▸ What is needed:
The line containing "With vented.: 2 -> 3", plus every line that follows it to the end of the listing below, is what you transcribe exactly; omit all pictures.

▸ Records for the task:

....

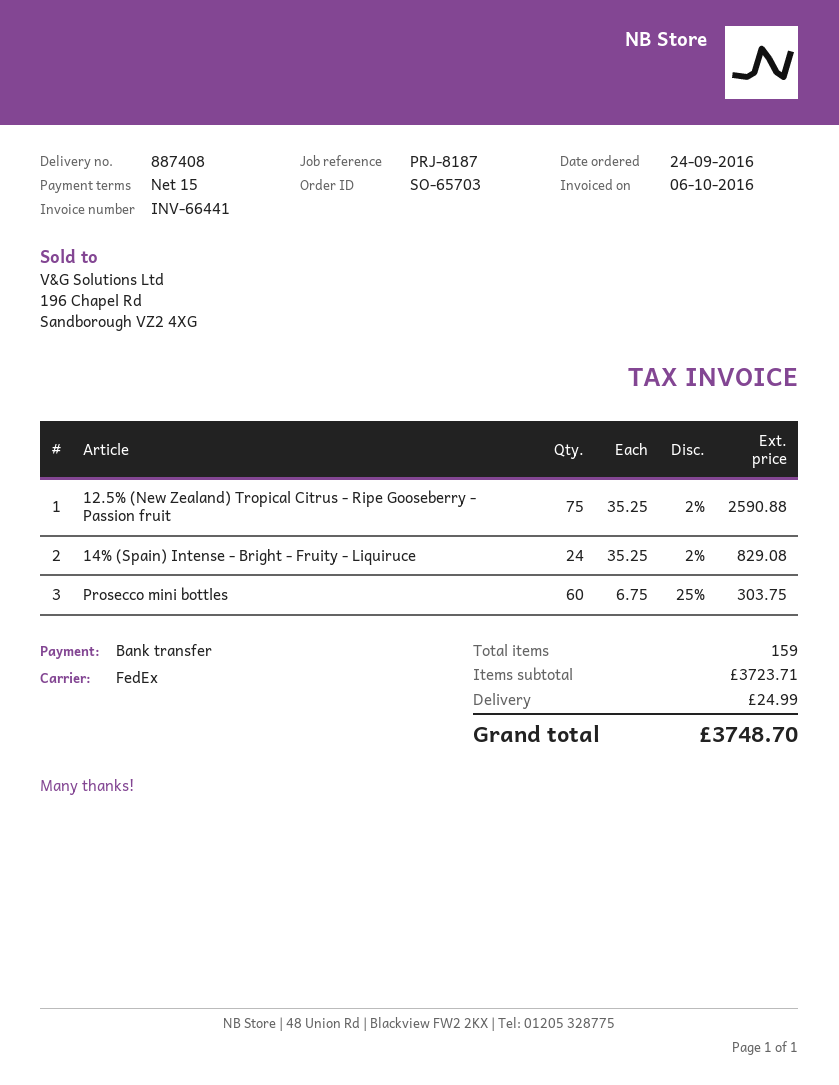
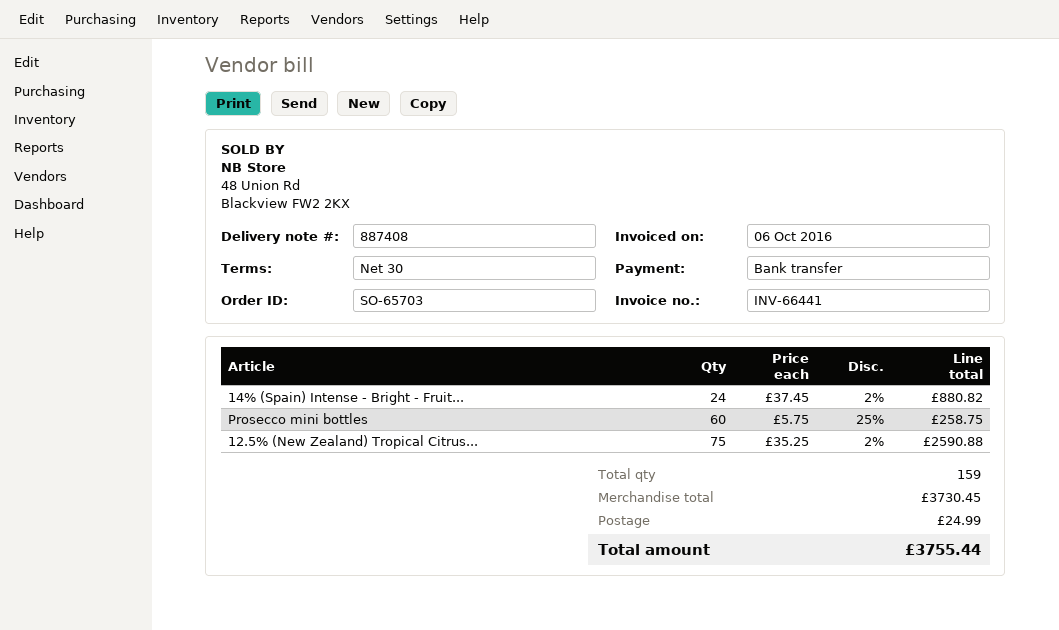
payment terms: 15 days -> 30 days
14% (Spain) Intense - Bright - Fruity - Liquiruce: 24 x 35.25 - 2% = 829.08 -> 24 x 37.45 - 2% = 880.82
Prosecco mini bottles: 60 x 6.75 - 25% = 303.75 -> 60 x 5.75 - 25% = 258.75
subtotal: 3723.71 -> 3730.45
total: 3748.70 -> 3755.44

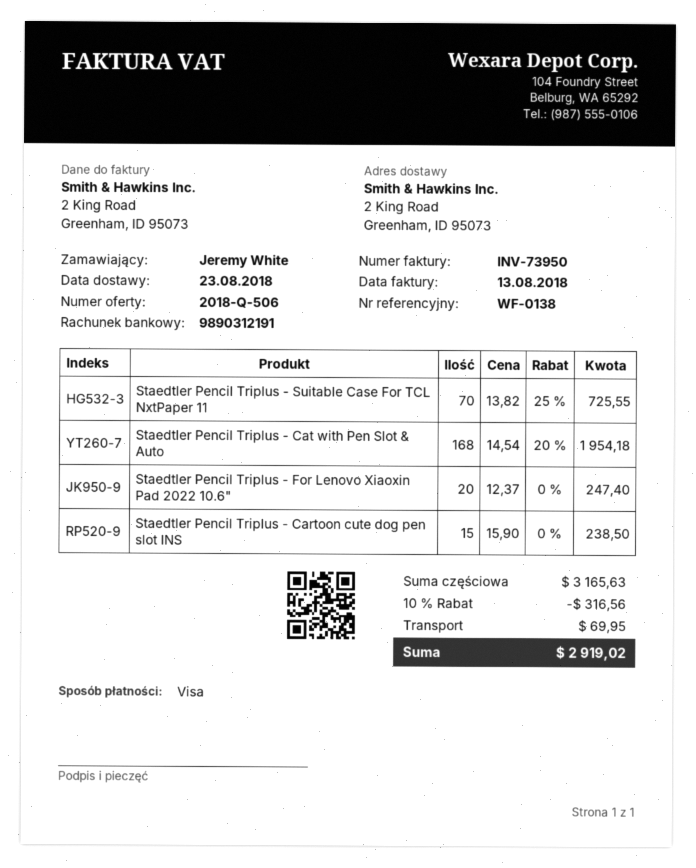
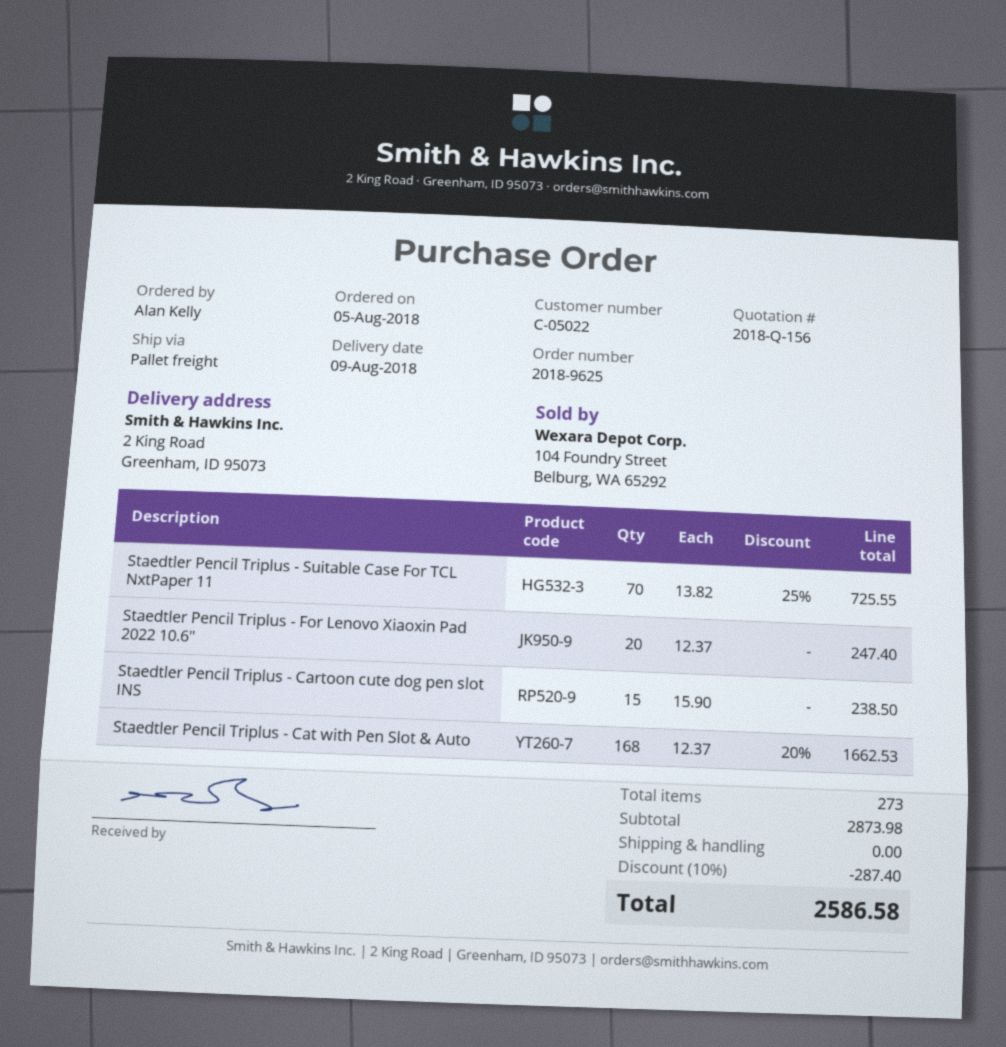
quote number: 2018-Q-506 -> 2018-Q-156
delivery date: 2018-08-23 -> 2018-08-09
ordered by: Jeremy White -> Alan Kelly
Staedtler Pencil Triplus - Cat with Pen Slot & Auto: 168 x 14.54 - 20% = 1954.18 -> 168 x 12.37 - 20% = 1662.53
subtotal: 3165.63 -> 2873.98
discount: 10% = 316.56 -> 10% = 287.40
shipping: 69.95 -> 0.00
total: 2919.02 -> 2586.58

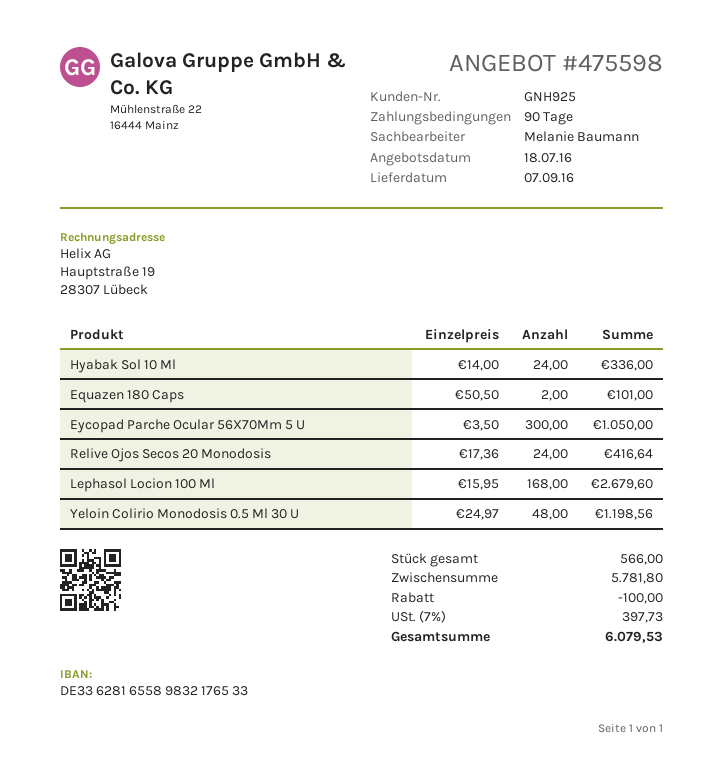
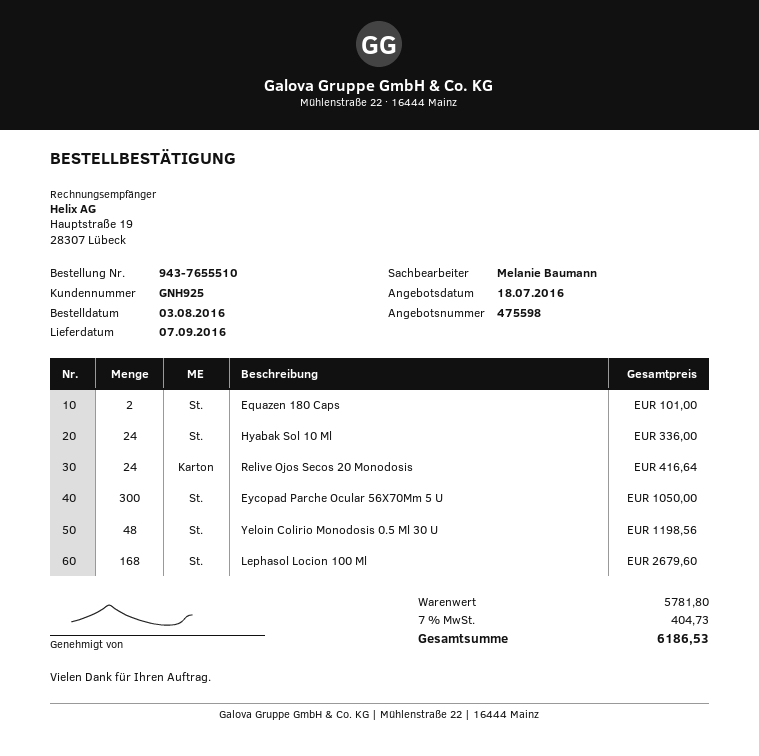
discount: 100.00 -> none
tax: 7% = 397.73 -> 7% = 404.73
total: 6079.53 -> 6186.53

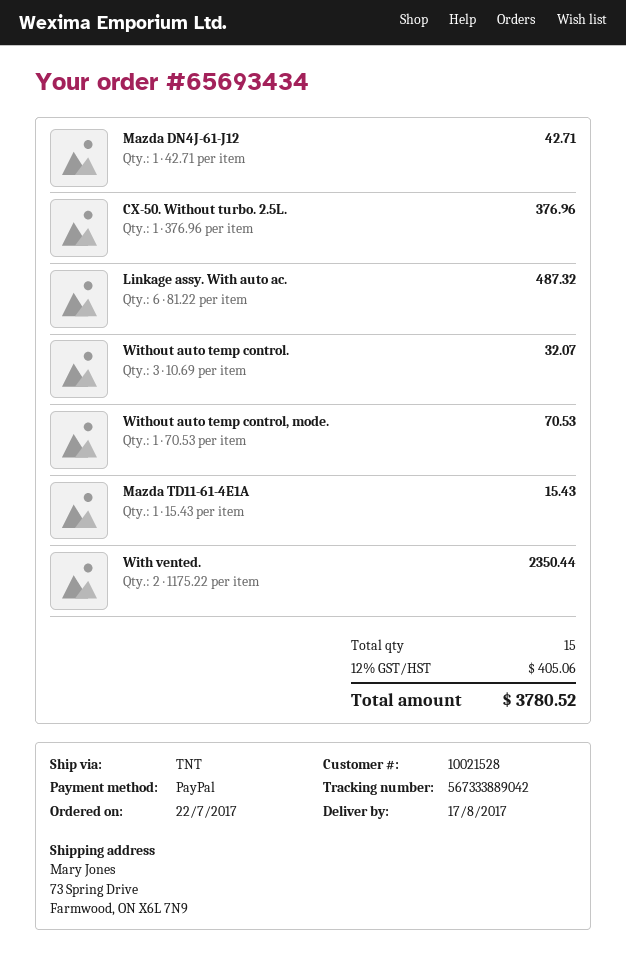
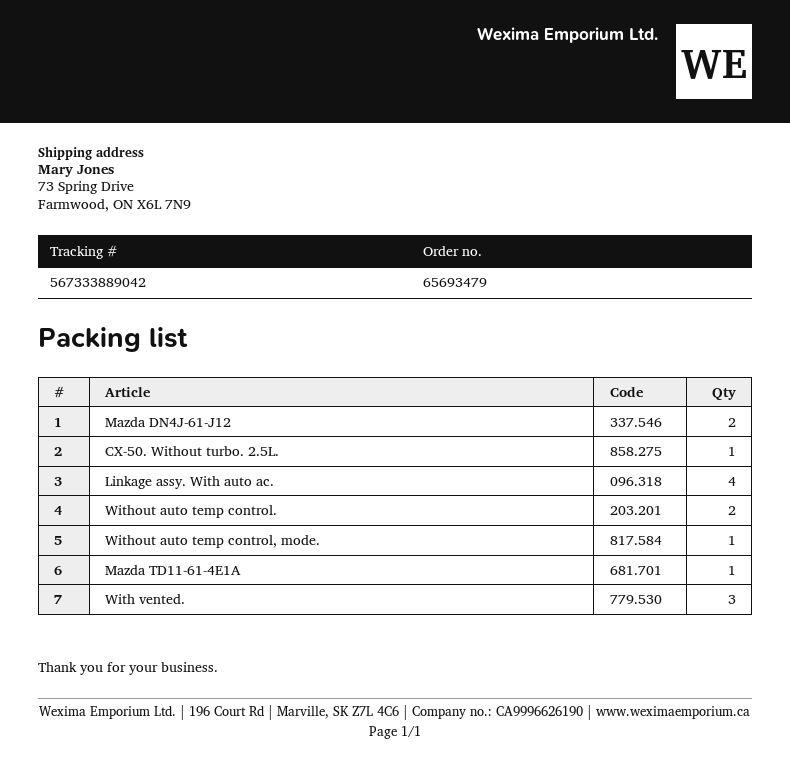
order number: 65693434 -> 65693479
Mazda DN4J-61-J12: 1 -> 2
Linkage assy. With auto ac.: 6 -> 4
Without auto temp control.: 3 -> 2
With vented.: 2 -> 3

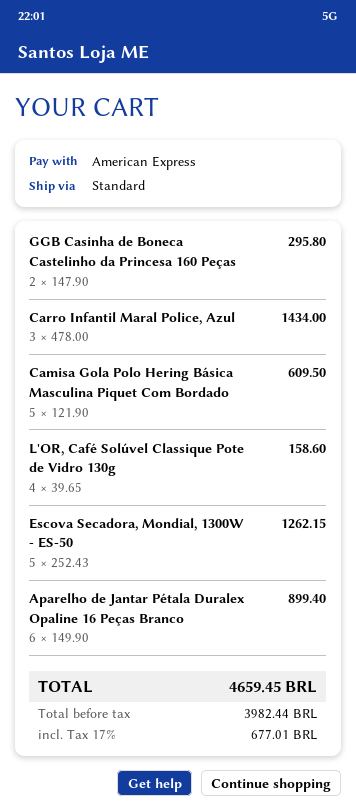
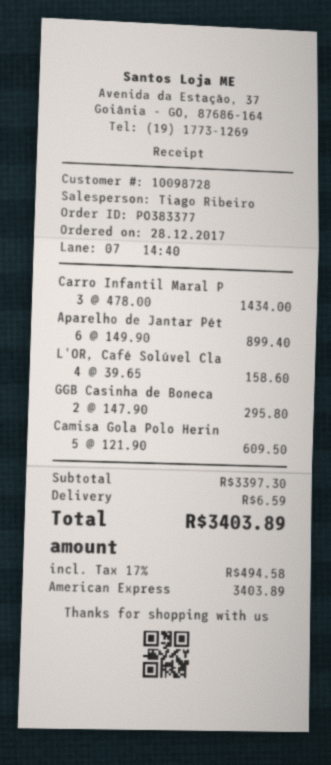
Escova Secadora, Mondial, 1300W - ES-50: 5 x 252.43 = 1262.15 -> none
shipping: none -> 6.59
tax: 17% = 677.01 -> 17% = 494.58
total: 4659.45 -> 3403.89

....

▸ Exercise output:
With vented.: 2 -> 3

Escova Secadora, Mondial, 1300W - ES-50: 5 x 252.43 = 1262.15 -> none
shipping: none -> 6.59
tax: 17% = 677.01 -> 17% = 494.58
total: 4659.45 -> 3403.89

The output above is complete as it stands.